The schema description coverage is 100%, so all parameters are documented in the schema itself. The description adds no additional parameter information beyond what's already in the schema. According to the scoring guidelines, when schema coverage is high (>80%), the baseline is 3 even with no parameter information in the description.

Input schemas describe structure but not intent. Descriptions should explain non-obvious parameter relationships and valid value ranges.

Purpose2/5

Does the description clearly state what the tool does and how it differs from similar tools?

The description 'Search Google for results' is a tautology that restates the tool name 'google_search_maps' without specifying what makes this tool unique. It doesn't mention maps specifically or distinguish this from sibling tools like google_search, google_search_places, or google_search_reviews. The purpose remains vague about what type of Google search this performs.

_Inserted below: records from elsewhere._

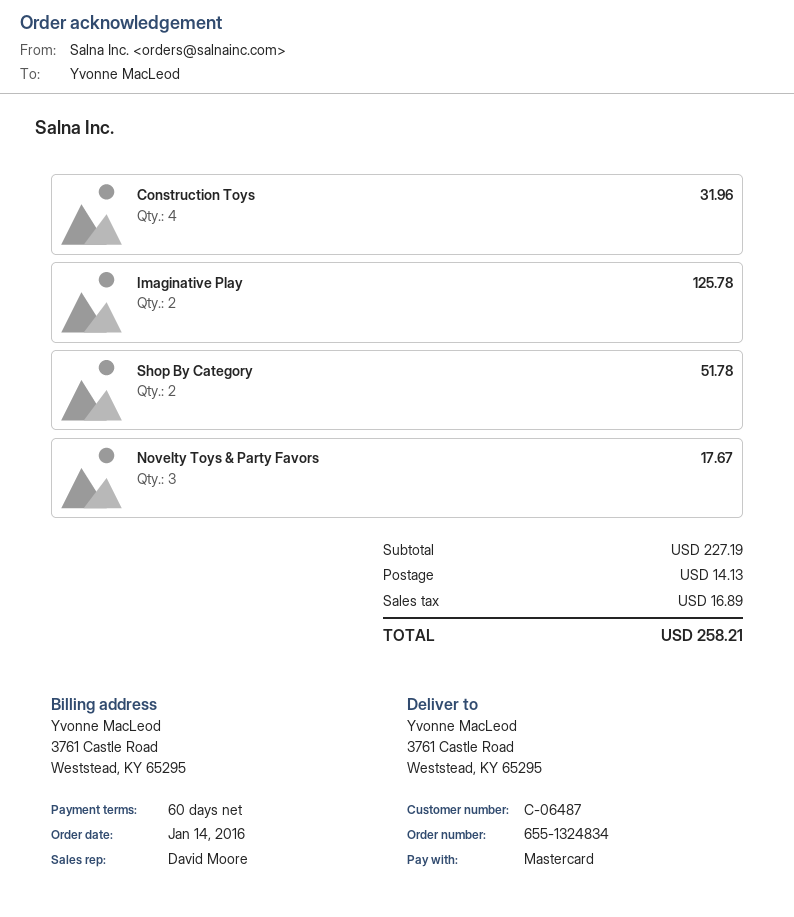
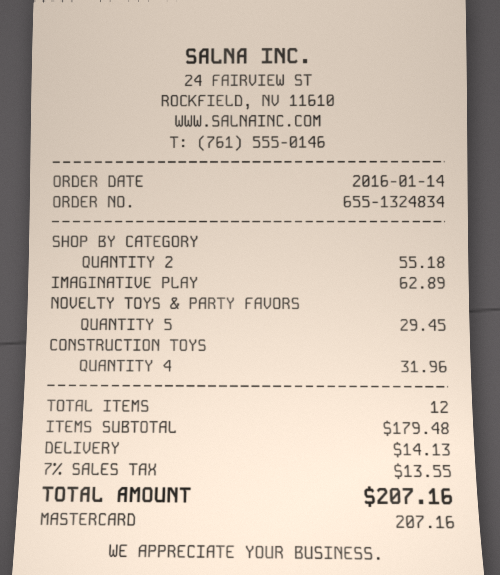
Imaginative Play: 2 for 125.78 -> 1 for 62.89
Shop By Category: 2 for 51.78 -> 2 for 55.18
Novelty Toys & Party Favors: 3 for 17.67 -> 5 for 29.45
subtotal: 227.19 -> 179.48
tax: 16.89 -> 13.55
total: 258.21 -> 207.16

Agents choose between tools based on descriptions. A clear purpose with a specific verb and resource helps agents select the right tool.

Usage Guidelines1/5

Does the description explain when to use this tool, when not to, or what alternatives exist?

There is absolutely no guidance about when to use this tool versus the 11 other Google search siblings or the webpage_scrape tool. The description provides no context about appropriate use cases, prerequisites, or alternatives. This leaves the agent with no way to determine which search tool to select for a given task.

Agents often have multiple tools that could apply. Explicit usage guidance like "use X instead of Y when Z" prevents misuse.